Discovery of the closest free-living relative of the domesticated “magic mushroom” Psilocybe cubensis in Africa

Bradshaw, Alexander 1 ; Sharp, Cathy2 ; Van Der Merwe, Breyten3; Tremble, Keaton4; Dentinger, Bryn5

Published Jan 03, 2026 on Dryad. https://doi.org/10.5061/dryad.5x69p8df2

Data files

Jan 03, 2026 version files 468.78 MB

DNA_barcoding_phylogenetic_analysis.zip

325.39 MB
ENM_and_SDM.zip

19.52 MB
ITS_variation_and_splitstree.zip

1.95 MB
Psilocybe_SDM-code.zip

10.42 KB
RBB_analysis.zip

120.57 MB
README.md

12.06 KB
Supplementary_data.zip

1.32 MB

Abstract

The "magic mushroom" genus Psilocybe is globally distributed and has a hotspot of diversity in the temperate regions of the Americas, particularly in Mesoamerica. However, many undersampled regions of the world are known to have endemic species but lack historical sampling. Here, we describe a new species of Psilocybe from Zimbabwe, Psilocybe ochraceocentrata sp. nov., Using morphological features and multiple DNA barcode regions extracted from genomic data from type specimens across the Cubensae complex. We show that Psilocybe ochraceocentrata sp. nov., is the sister clade to Psilocybe cubensis, suggesting that the cubensae complex is more diverse than previously thought and further expands upon the hidden diversity of Psilocybe derived from Africa. The geographical origin of Psilocybe cubensis is currently unknown and heavily debated. Here, we perform molecular dating and ecological niche and species distribution modeling of Psilocybe ochraceocentrata and Psilocybe cubensis to refine their possible geographic origin.

Data for

Discovery of the closest free-living relative of the domesticated “magic mushroom” Psilocybe cubensis in Africa

DOI: https://doi.org/10.5061/dryad.5x69p8df2

1. Overview

This Dryad repository contains molecular, phylogenetic, genomic, and ecological niche modeling data supporting the discovery and evolutionary placement of the closest known free-living relative of Psilocybe cubensis from sub-Saharan Africa.

All files are organized by analysis type and are documented below such that they can be interpreted and reused without access to the associated manuscript.

The dataset includes:

DNA barcode sequence alignments and phylogenetic inference outputs
Molecular clock (BEAST) input files and MCMC results
Analyses of the psilocybin biosynthetic gene cluster using reciprocal-best BLAST (RBB)
ITS sequence variation and phylogenetic network analyses
Ecological niche modeling (ENM) and species distribution modeling (SDM) visualization outputs

Intermediate files are retained to ensure analytical transparency and reproducibility.

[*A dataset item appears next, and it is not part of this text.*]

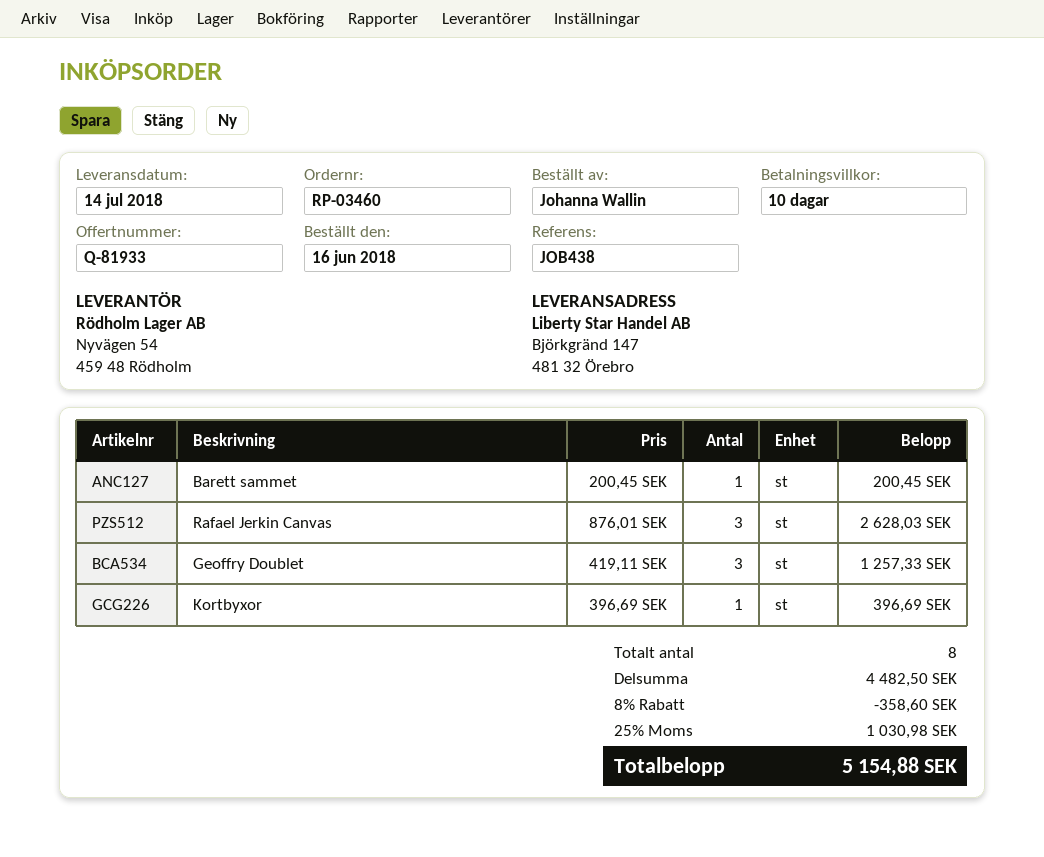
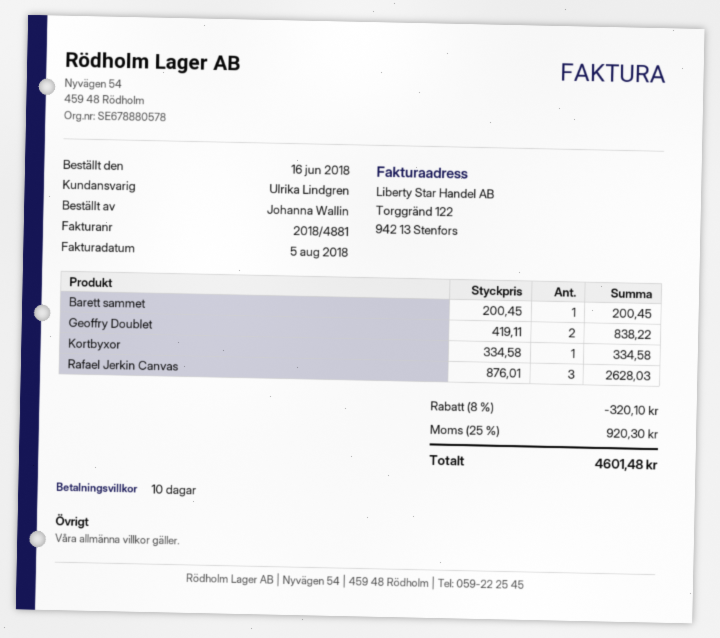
Geoffry Doublet: 3 x 419.11 = 1257.33 -> 2 x 419.11 = 838.22
Kortbyxor: 1 x 396.69 = 396.69 -> 1 x 334.58 = 334.58
discount: 8% = 358.60 -> 8% = 320.10
tax: 25% = 1030.98 -> 25% = 920.30
total: 5154.88 -> 4601.48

2. External Data Accessions

DNA barcode sequences: Deposited in NCBI GenBank
Raw genomic sequencing data: Deposited in the NCBI Short Read Archive (SRA) under BioProject PRJNA1159811.
Type-derived molecular data: Submitted to NCBI for RefSeq designation and curation

3. Repository Structure

This repository contains the following compressed directories:

DNA_barcoding_phylogenetic_analysis.zip
ENM_and_SDM.zip
ITS_variation_and_splitstree.zip
RBB_analysis.zip
Supplementary_data.zip
Psilocybe_SDM-code.zip

Each directory is described below.

4. File and Directory Descriptions

4.1 DNA_barcoding_phylogenetic_analysis.zip

This directory contains multilocus DNA barcode alignments and phylogenetic inference outputs for species delimitation and evolutionary analyses.

Subdirectories and contents

BEAST/

Multilocus sequence alignments (FASTA / NEXUS)
.xml — BEAST configuration files specifying models, priors, and MCMC settings
.log — parameter log files recording posterior estimates across MCMC runs
.state — BEAST state files allowing MCMC continuation or inspection
.trees — posterior tree distributions sampled during MCMC
Final summarized time-calibrated tree (PDF)

EF1a/, ITS/, RPB1/, RPB2/

Each locus-specific directory contains output and intermediate files produce for each phylogenetic analysis, including all log and consensus trees:

Sequence alignments (.fasta, .nex)
.iqtree — IQ-TREE output files including model selection and likelihood statistics
.contree — consensus trees inferred from bootstrap or likelihood analyses
.treefile / .tre — inferred phylogenetic trees

These files collectively allow re-analysis, model comparison, or extraction of trees and alignments for independent studies. Files can be directly used in conjunction with alignment software such as mafft, phylogenetic analysis software such as iqtree, or tree files (.treefile) can be vizualized directly in tree viewers such as figtree.

4.2 ENM_and_SDM.zip

This directory contains final ecological niche modeling (ENM) and species distribution modeling (SDM) visualization outputs.

Temporal structure

Subdirectories correspond to specific climatic intervals, including:

Anthropocene (1979–2013)
Meghalayan, Northgrippian, Greenlandian
Younger Dryas, Bølling–Allerød, Heinrich Stadial 1
Last Glacial Maximum, Last Interglacial
Marine Isotope Stage 19
Pliocene

File types

.pdf only — finalized suitability maps and visualization plots

All ENM/SDM results are provided as static, publication-ready figures.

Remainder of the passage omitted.